▶ [What you are asked to do]: Transcribe the data as written, minus images.

▶ [Change listing data]:

---+---

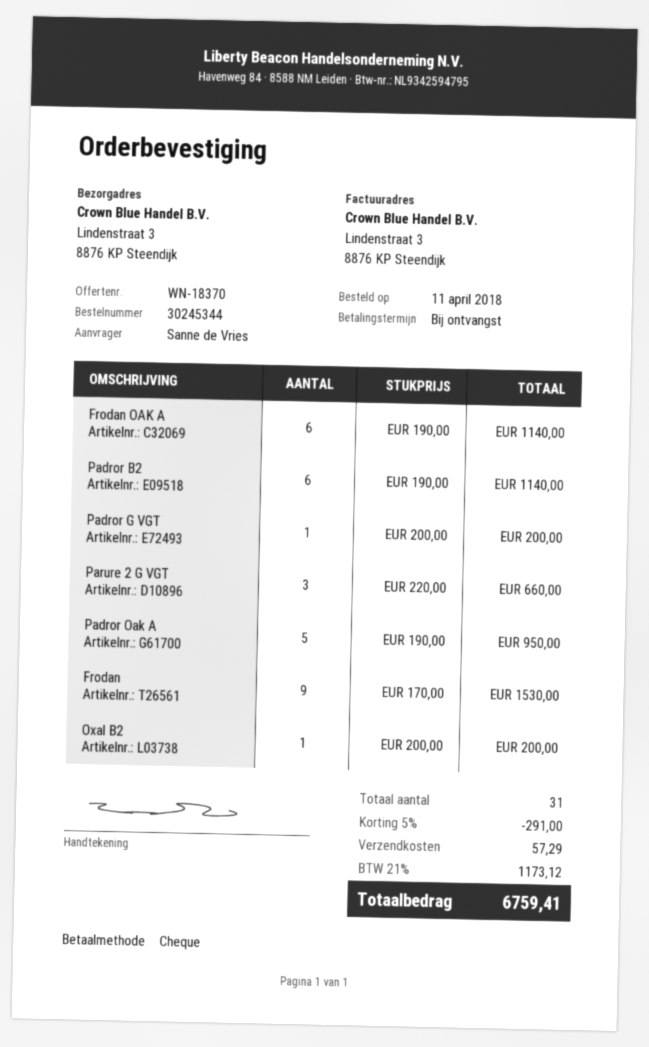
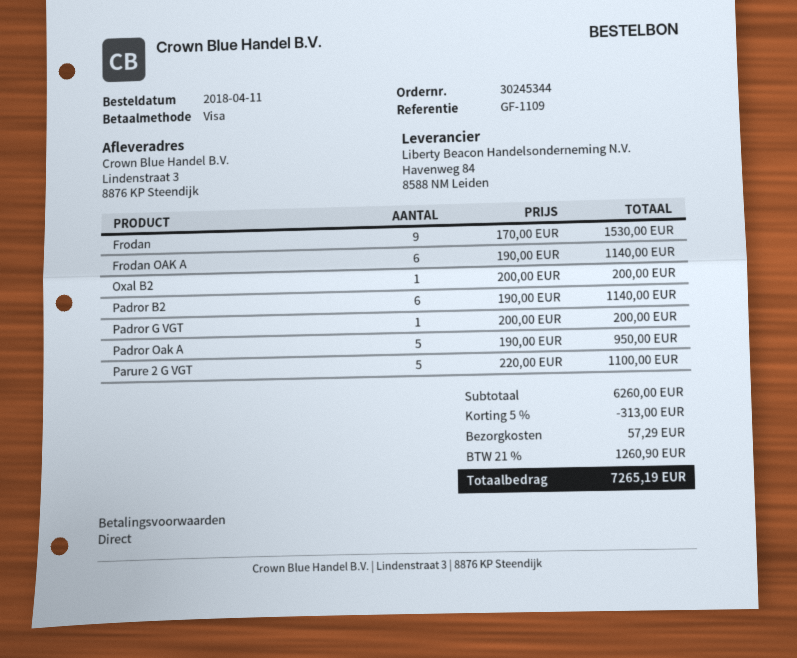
payment method: cheque -> Visa
Parure 2 G VGT: 3 x 220.00 = 660.00 -> 5 x 220.00 = 1100.00
discount: 5% = 291.00 -> 5% = 313.00
tax: 21% = 1173.12 -> 21% = 1260.90
total: 6759.41 -> 7265.19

---+---

▶ [Answer section]:
payment method: cheque -> Visa
Parure 2 G VGT: 3 x 220.00 = 660.00 -> 5 x 220.00 = 1100.00
discount: 5% = 291.00 -> 5% = 313.00
tax: 21% = 1173.12 -> 21% = 1260.90
total: 6759.41 -> 7265.19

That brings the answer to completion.